### [EXERCISE]
What is needed is the full set of records, word for word, with no pictures.

[Data excerpts]
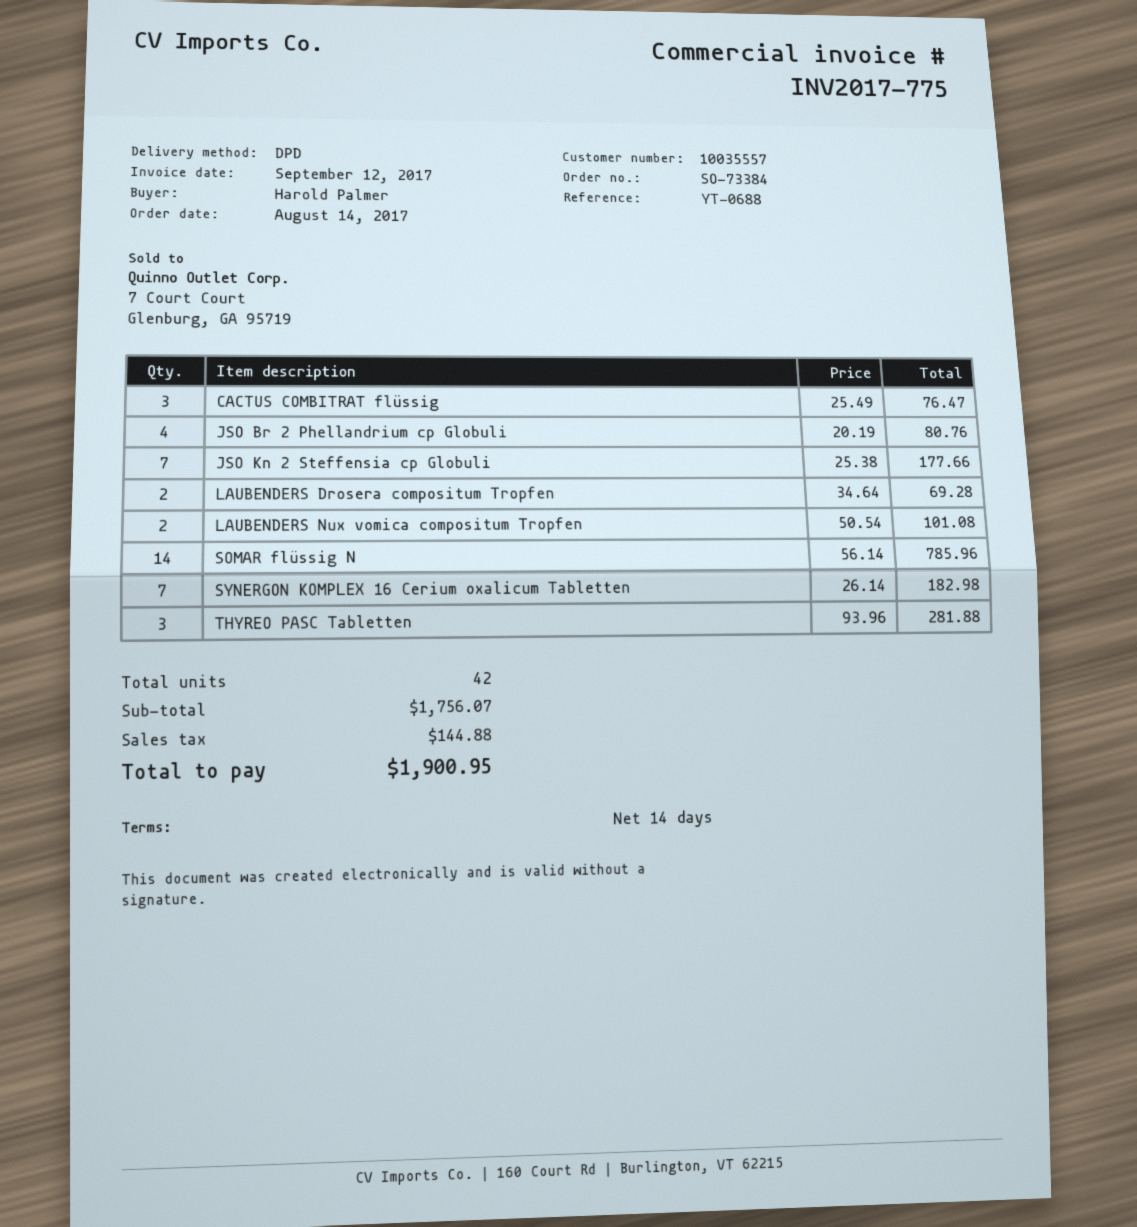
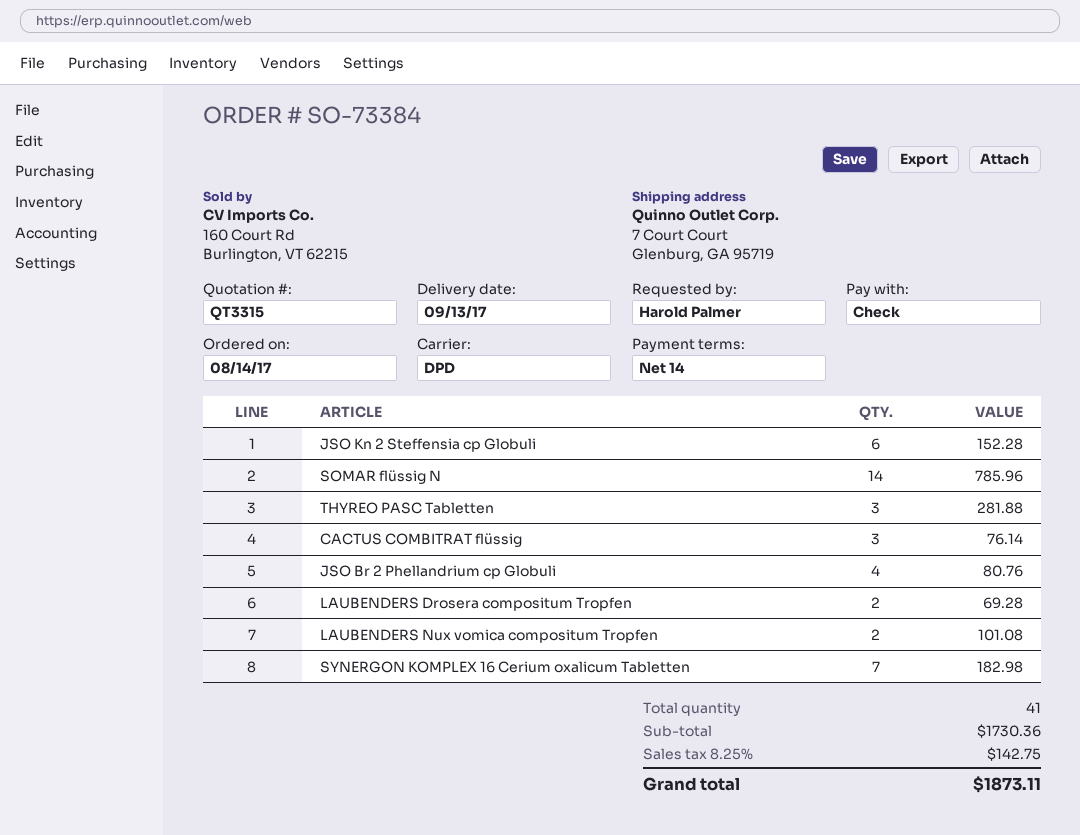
CACTUS COMBITRAT flüssig: 3 for 76.47 -> 3 for 76.14
JSO Kn 2 Steffensia cp Globuli: 7 for 177.66 -> 6 for 152.28
total quantity: 42 -> 41
subtotal: 1756.07 -> 1730.36
tax: 144.88 -> 142.75
total: 1900.95 -> 1873.11

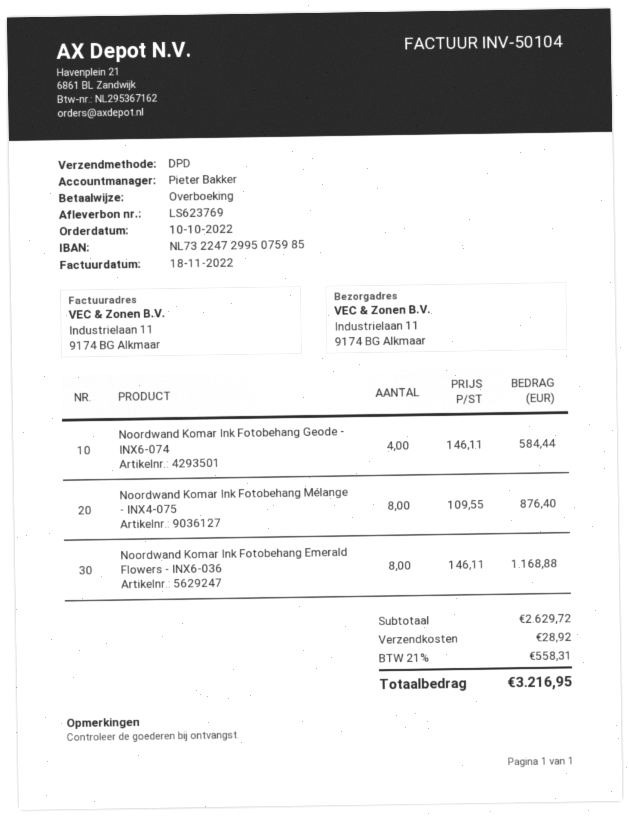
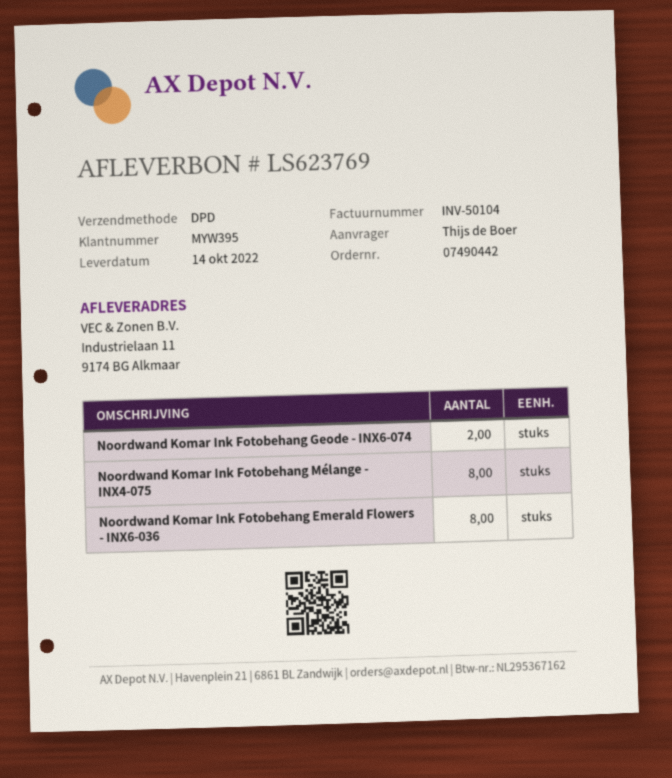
Noordwand Komar Ink Fotobehang Geode - INX6-074: 4 -> 2

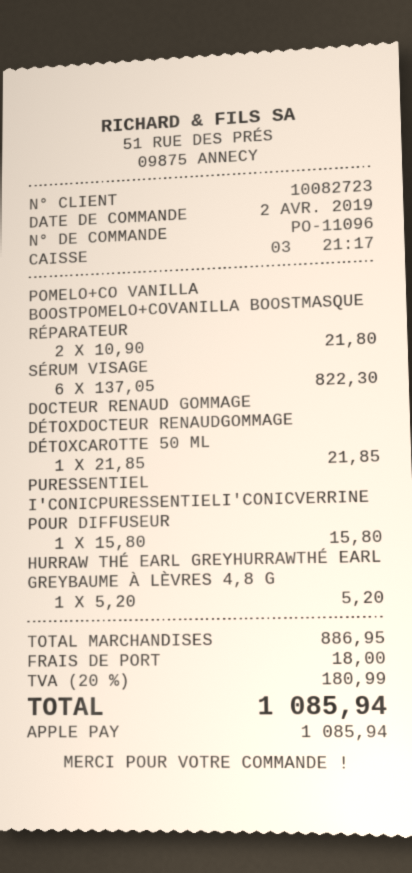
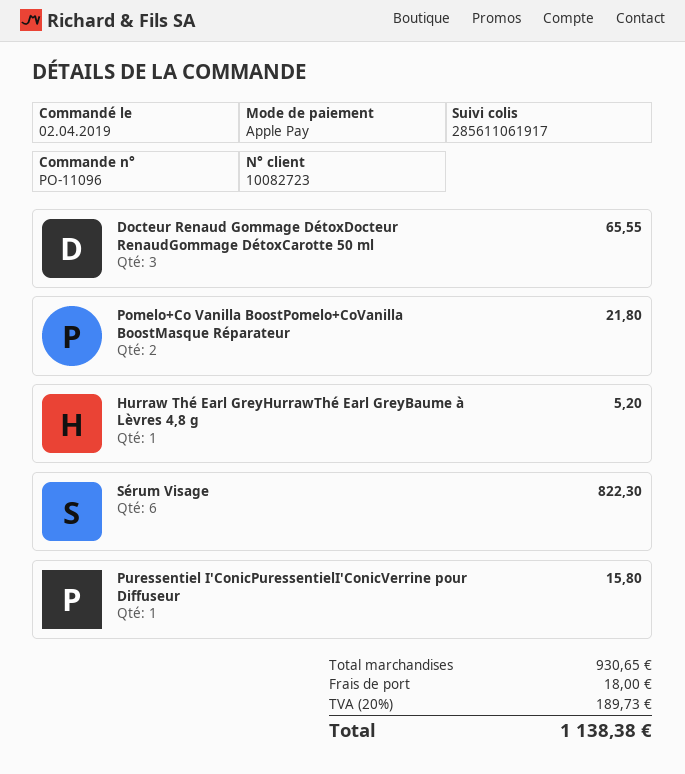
DOCTEUR RENAUD GOMMAGE DÉTOXDOCTEUR RENAUDGOMMAGE DÉTOXCAROTTE 50 ML: 1 for 21.85 -> 3 for 65.55
subtotal: 886.95 -> 930.65
tax: 20% = 180.99 -> 20% = 189.73
total: 1085.94 -> 1138.38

### [RESULT FOR THIS EXERCISE]
CACTUS COMBITRAT flüssig: 3 for 76.47 -> 3 for 76.14
JSO Kn 2 Steffensia cp Globuli: 7 for 177.66 -> 6 for 152.28
total quantity: 42 -> 41
subtotal: 1756.07 -> 1730.36
tax: 144.88 -> 142.75
total: 1900.95 -> 1873.11

Noordwand Komar Ink Fotobehang Geode - INX6-074: 4 -> 2

DOCTEUR RENAUD GOMMAGE DÉTOXDOCTEUR RENAUDGOMMAGE DÉTOXCAROTTE 50 ML: 1 for 21.85 -> 3 for 65.55
subtotal: 886.95 -> 930.65
tax: 20% = 180.99 -> 20% = 189.73
total: 1085.94 -> 1138.38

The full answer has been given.